このSIMベースを採用する利点としては、携帯電話の充電がなくなっていても支払いサービスを利用できるところです。反面、スマホを操作しなくても使えてしまうので、誰でもその携帯をかざせば支払いができてしまいます。

ただし、仮に携帯を落としたとしても、キャリア側でアカウントを停止させることができます。イメージとしてはモバイルSuicaのような感じでしょうか。

オンラインでもオフラインでも利用可能

アプリには500ドルまでチャージできます。アプリの機能として、オンラインでのチャージと、リアルタイムで残高確認をすることができます。

また、店舗での支払いだけでなく、ネット通販やスマホでのウェブでの支払いも250ドルまで可能です。

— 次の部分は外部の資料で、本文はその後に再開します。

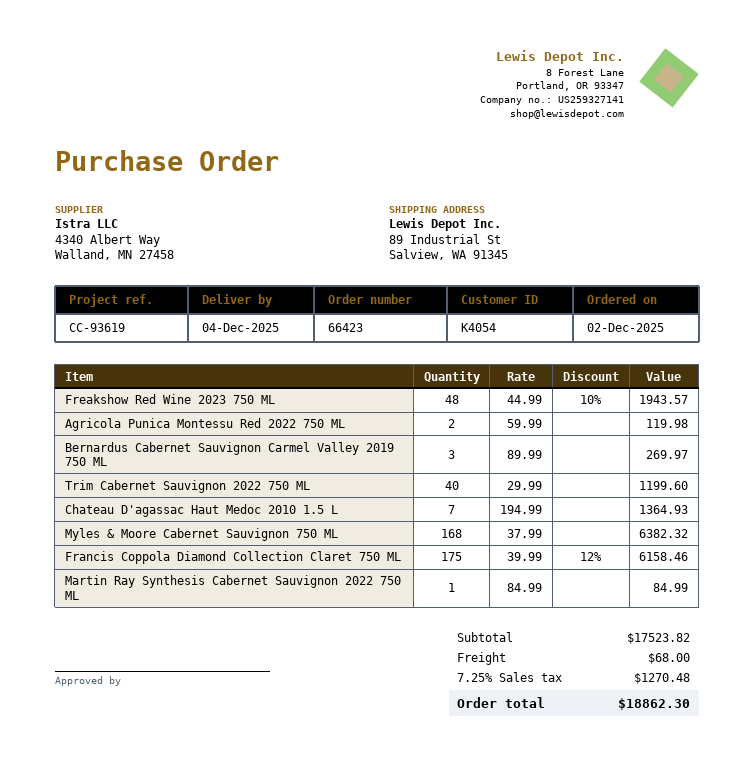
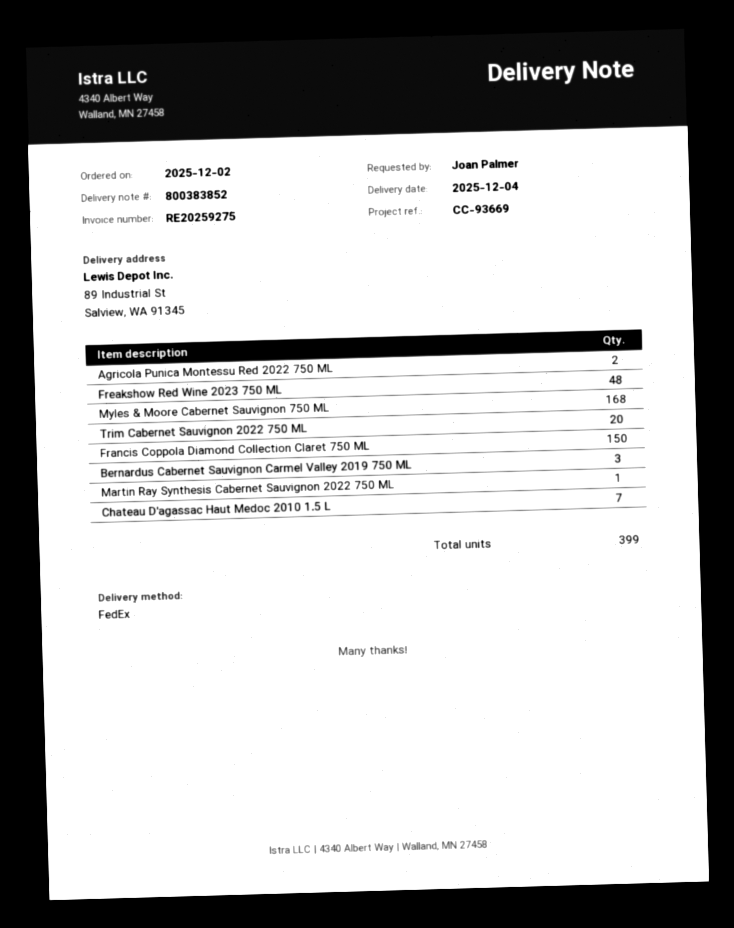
reference: CC-93619 -> CC-93669
Trim Cabernet Sauvignon 2022 750 ML: 40 -> 20
Francis Coppola Diamond Collection Claret 750 ML: 175 -> 150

Smart phones got smarter at the launch of Cash By Optus.

今後のアップデートと展開

リリースしたばかりということもあり、現在は利用できるデバイスが限られています。また、ポストペイ(後払い)ができるスマホは、サムスンのギャラクシーS3、S4とS5のみとなっているようです。

VISA PayWaveをサポートすることで、主に店舗でのNFC決済が普及すると思われます。今後は、公共交通機関などの分野における開発も進めていくようです。